> [Front-end code edit data]

◇ ◇ ◇ ◇

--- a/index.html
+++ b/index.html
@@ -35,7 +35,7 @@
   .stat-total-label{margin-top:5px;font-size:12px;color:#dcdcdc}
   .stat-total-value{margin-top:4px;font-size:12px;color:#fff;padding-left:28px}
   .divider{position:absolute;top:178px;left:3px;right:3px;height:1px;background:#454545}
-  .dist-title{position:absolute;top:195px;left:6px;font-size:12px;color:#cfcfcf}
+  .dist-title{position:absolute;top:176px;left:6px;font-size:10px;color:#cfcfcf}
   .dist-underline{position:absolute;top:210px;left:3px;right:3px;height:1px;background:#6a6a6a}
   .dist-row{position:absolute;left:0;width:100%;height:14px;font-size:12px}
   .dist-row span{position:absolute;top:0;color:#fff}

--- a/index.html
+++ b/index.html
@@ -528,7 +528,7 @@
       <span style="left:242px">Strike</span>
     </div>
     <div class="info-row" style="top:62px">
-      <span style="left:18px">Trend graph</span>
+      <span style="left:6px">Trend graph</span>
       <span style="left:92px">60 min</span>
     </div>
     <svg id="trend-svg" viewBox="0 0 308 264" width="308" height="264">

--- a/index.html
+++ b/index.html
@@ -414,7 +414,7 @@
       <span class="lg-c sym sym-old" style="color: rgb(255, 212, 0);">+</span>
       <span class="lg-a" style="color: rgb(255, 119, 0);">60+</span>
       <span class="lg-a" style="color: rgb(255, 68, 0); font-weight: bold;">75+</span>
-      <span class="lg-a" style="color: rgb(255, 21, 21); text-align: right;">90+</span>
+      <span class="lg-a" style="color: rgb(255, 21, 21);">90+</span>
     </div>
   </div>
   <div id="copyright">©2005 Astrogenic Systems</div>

◇ ◇ ◇ ◇

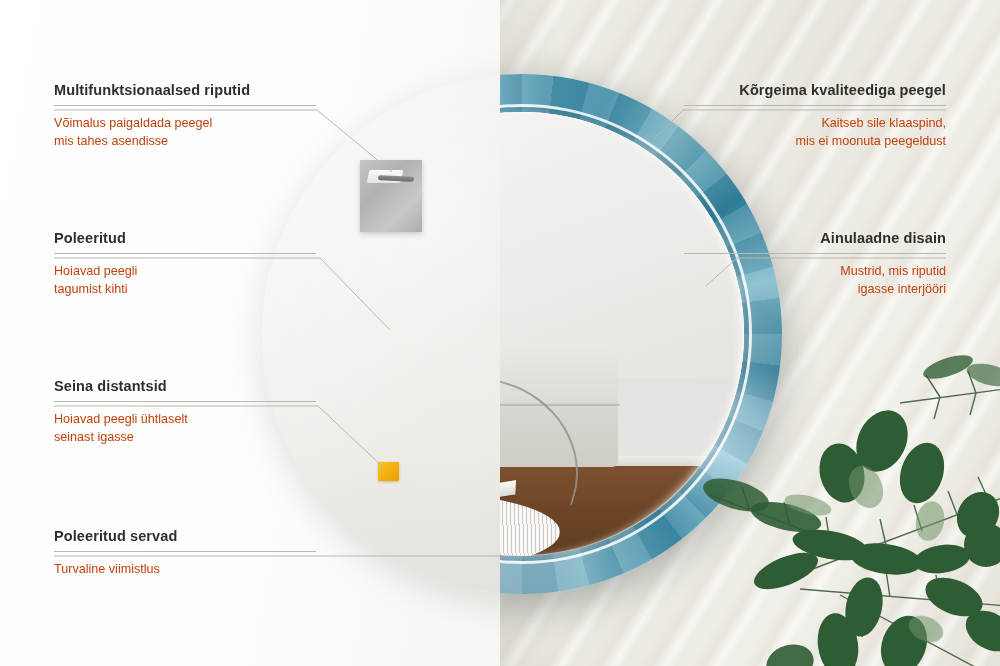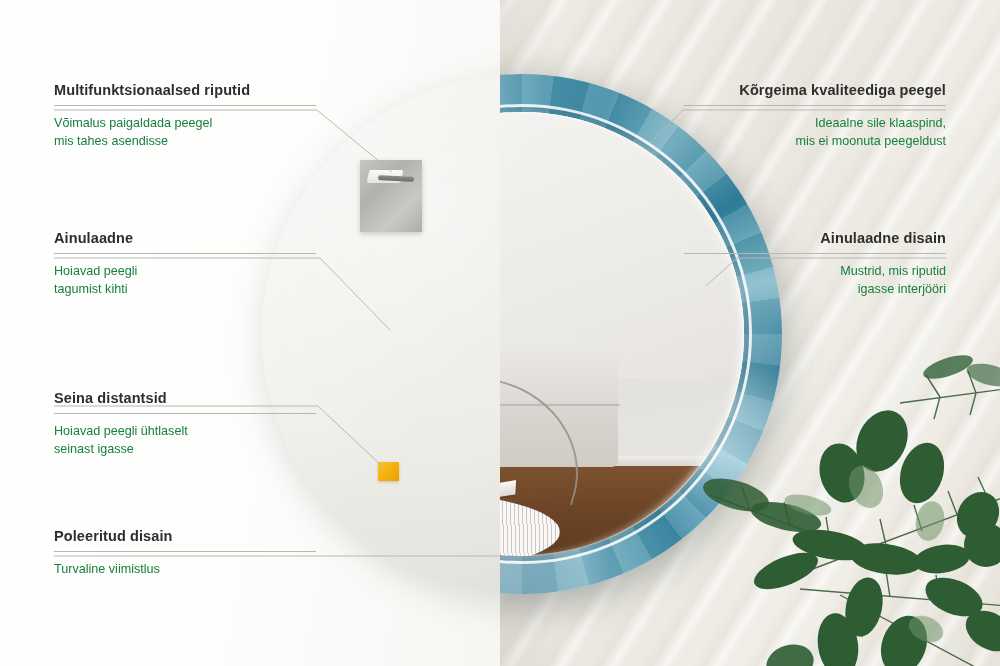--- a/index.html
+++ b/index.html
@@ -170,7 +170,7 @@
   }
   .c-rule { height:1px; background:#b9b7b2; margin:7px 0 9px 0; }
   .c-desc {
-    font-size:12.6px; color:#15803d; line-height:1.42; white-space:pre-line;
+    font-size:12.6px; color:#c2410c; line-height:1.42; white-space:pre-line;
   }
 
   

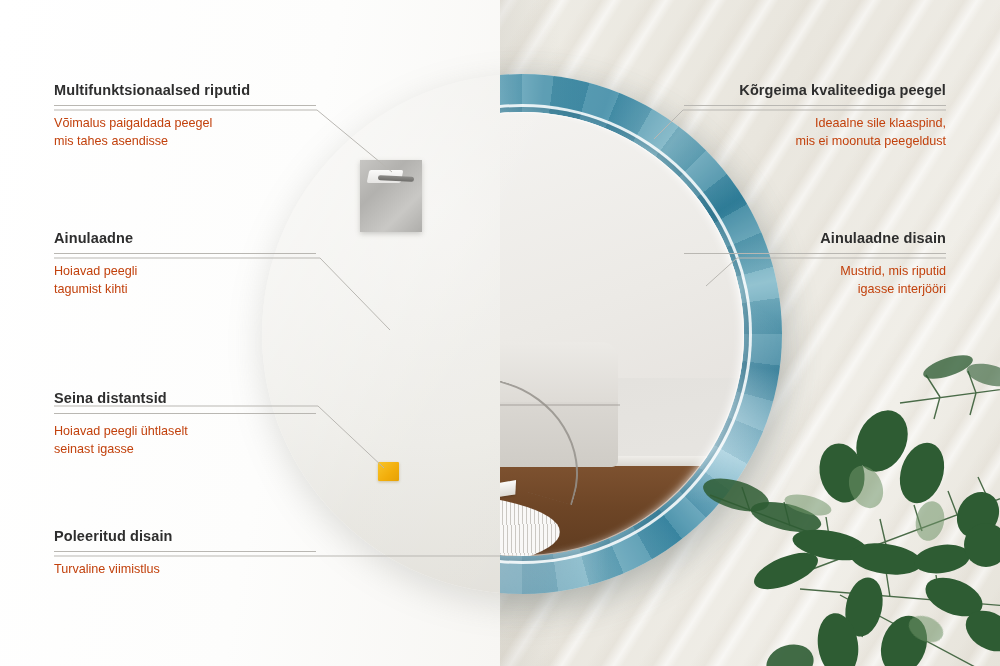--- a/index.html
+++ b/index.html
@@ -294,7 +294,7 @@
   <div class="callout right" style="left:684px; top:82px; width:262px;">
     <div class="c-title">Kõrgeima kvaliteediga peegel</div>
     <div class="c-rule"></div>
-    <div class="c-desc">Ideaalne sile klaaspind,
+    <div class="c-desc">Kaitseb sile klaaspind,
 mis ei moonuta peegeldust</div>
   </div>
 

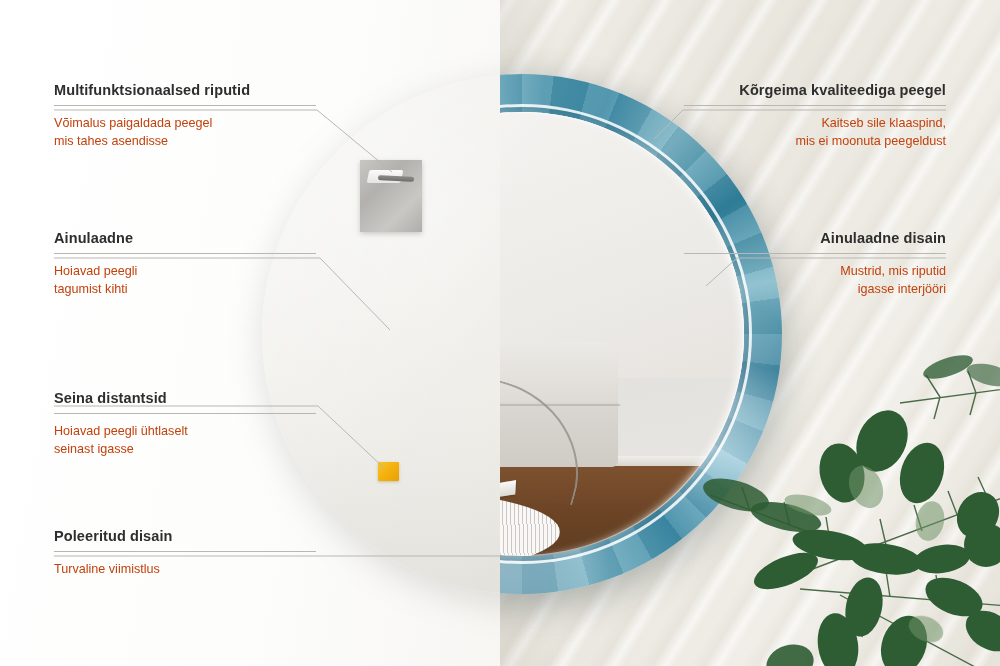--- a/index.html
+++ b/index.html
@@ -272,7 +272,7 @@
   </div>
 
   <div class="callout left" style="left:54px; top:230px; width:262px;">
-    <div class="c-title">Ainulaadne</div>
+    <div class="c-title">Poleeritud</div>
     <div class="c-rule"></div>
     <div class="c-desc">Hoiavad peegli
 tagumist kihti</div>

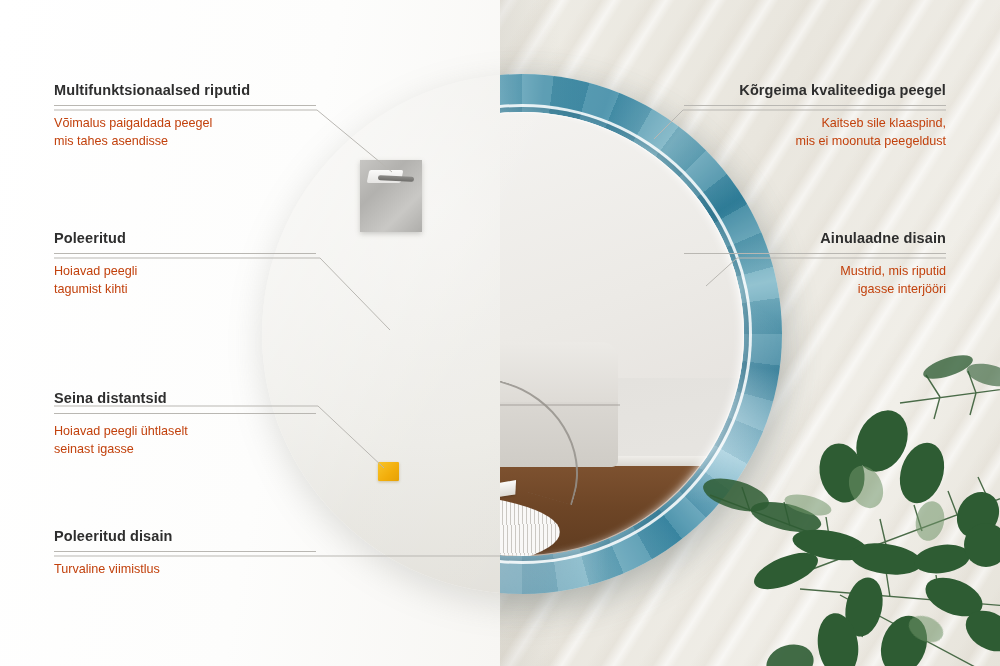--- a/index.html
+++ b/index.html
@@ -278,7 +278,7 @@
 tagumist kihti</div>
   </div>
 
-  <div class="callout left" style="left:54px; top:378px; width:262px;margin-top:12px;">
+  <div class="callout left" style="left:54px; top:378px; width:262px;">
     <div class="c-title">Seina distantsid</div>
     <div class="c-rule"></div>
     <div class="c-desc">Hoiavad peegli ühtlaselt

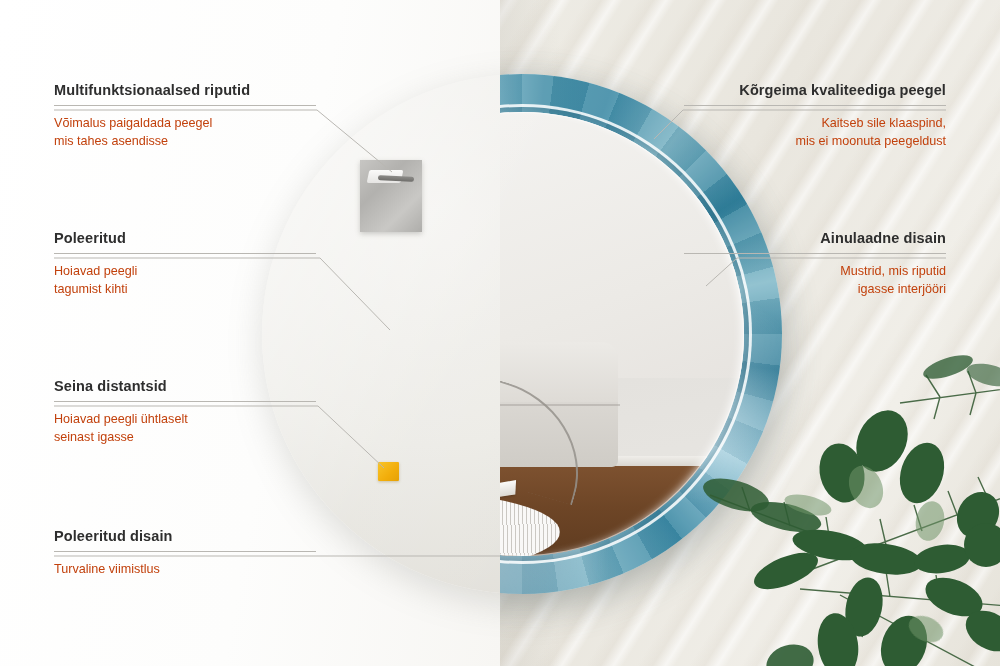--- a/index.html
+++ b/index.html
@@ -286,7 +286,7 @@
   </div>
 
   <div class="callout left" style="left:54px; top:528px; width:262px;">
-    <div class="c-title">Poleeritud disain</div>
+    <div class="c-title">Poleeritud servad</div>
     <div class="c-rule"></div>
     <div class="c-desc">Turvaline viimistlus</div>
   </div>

◇ ◇ ◇ ◇

> [About this exercise]
Check every line of the entries above, and copy those that carry the string "size".

> [Written response]
   .stat-total-label{margin-top:5px;font-size:12px;color:#dcdcdc}
   .stat-total-value{margin-top:4px;font-size:12px;color:#fff;padding-left:28px}
-  .dist-title{position:absolute;top:195px;left:6px;font-size:12px;color:#cfcfcf}
+  .dist-title{position:absolute;top:176px;left:6px;font-size:10px;color:#cfcfcf}
   .dist-row{position:absolute;left:0;width:100%;height:14px;font-size:12px}
-    font-size:12.6px; color:#15803d; line-height:1.42; white-space:pre-line;
+    font-size:12.6px; color:#c2410c; line-height:1.42; white-space:pre-line;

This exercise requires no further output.